Note: Election Watch is a new blog feature with which we’ll track the latest ASUO election developments. Please send any news/tidbits/press releases to

  • The ODE printed a guest commentary by Amy L. Higdon today. In it, Higdon repeatedly blasts Conduct Code Committee members Jared Axelrod, Mike Filippelli and Nick Hudson for a press conference they held on March 6. What neither Higdon nor the Emerald note is her involvement in the Mann/Grace campaign- she is dating Todd Mann and is listed as his Assistant Campaign Manager on Facebook. It should also be noted that Axelrod is running against Mann in the Executive race, Nick Hudson is dating Vice-Presidential candidate Amy DuFour and on his Facebook profile Filippelli lists himself as a supporter of the Axelrod/Guzman ticket.

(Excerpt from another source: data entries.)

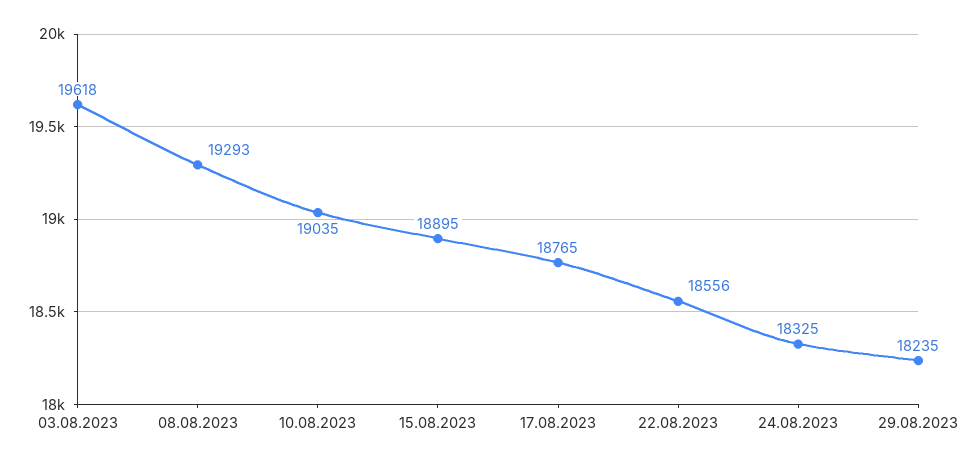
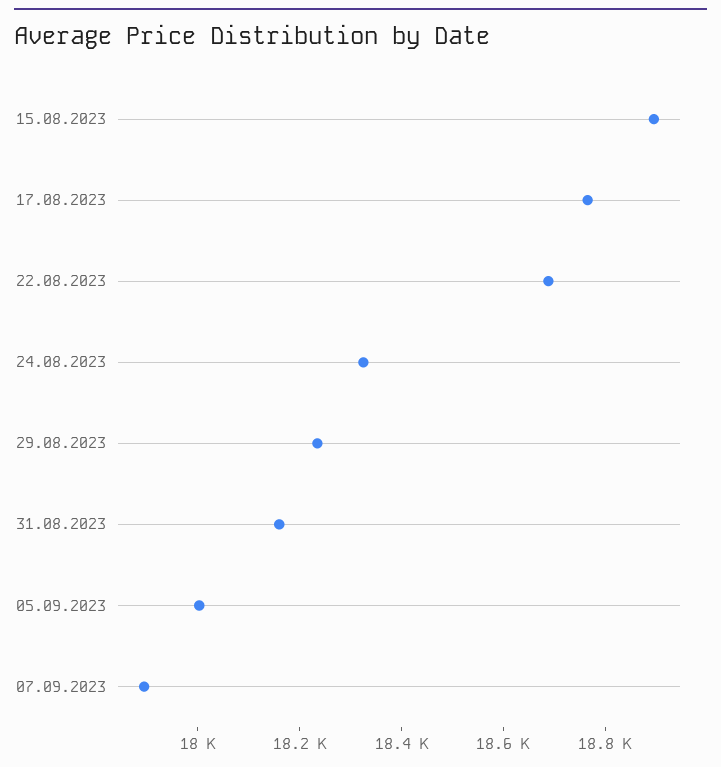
03.08.2023: 19618 -> none
08.08.2023: 19293 -> none
10.08.2023: 19035 -> none
22.08.2023: 18556 -> 18700
31.08.2023: none -> 18150
05.09.2023: none -> 18000
07.09.2023: none -> 17900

I don’t know about anyone else, but this piece strikes me more as political posturing than anything else.
  • Also in the ODE: a story by Senior News Reporter and Lincoln Franklin High basketball sensation Nick Wilbur on election deadlines and uncontested candidacies. If you’re at all interested in running for office just know that the deadline for signing up is March 22nd.
  1. Silly Rabbit says:

    Yes, it is Nate Gulley.

  2. Amy says:

    So, after reading some of the comments “Nate” has made, I am going to hope that “Nate” is not Nate Gulley. I met him onve and I really hope this isn’t his attitude for the campaign.

  3. Amy says:

    I believe Nate is “Nate Gulley” of the slate. If he’s not, then I stand corrected.

  4. Olly says:

    I don’t know who Nate is, but that’s certainly a novel way of campaigning.

  5. Ian says:


  6. Meghann says:

    um, hahaha?

    Who is this “Nate” character?

  7. Nate says:


  8. Meghann says:

    Screw facts; it’s time for Vishanoff.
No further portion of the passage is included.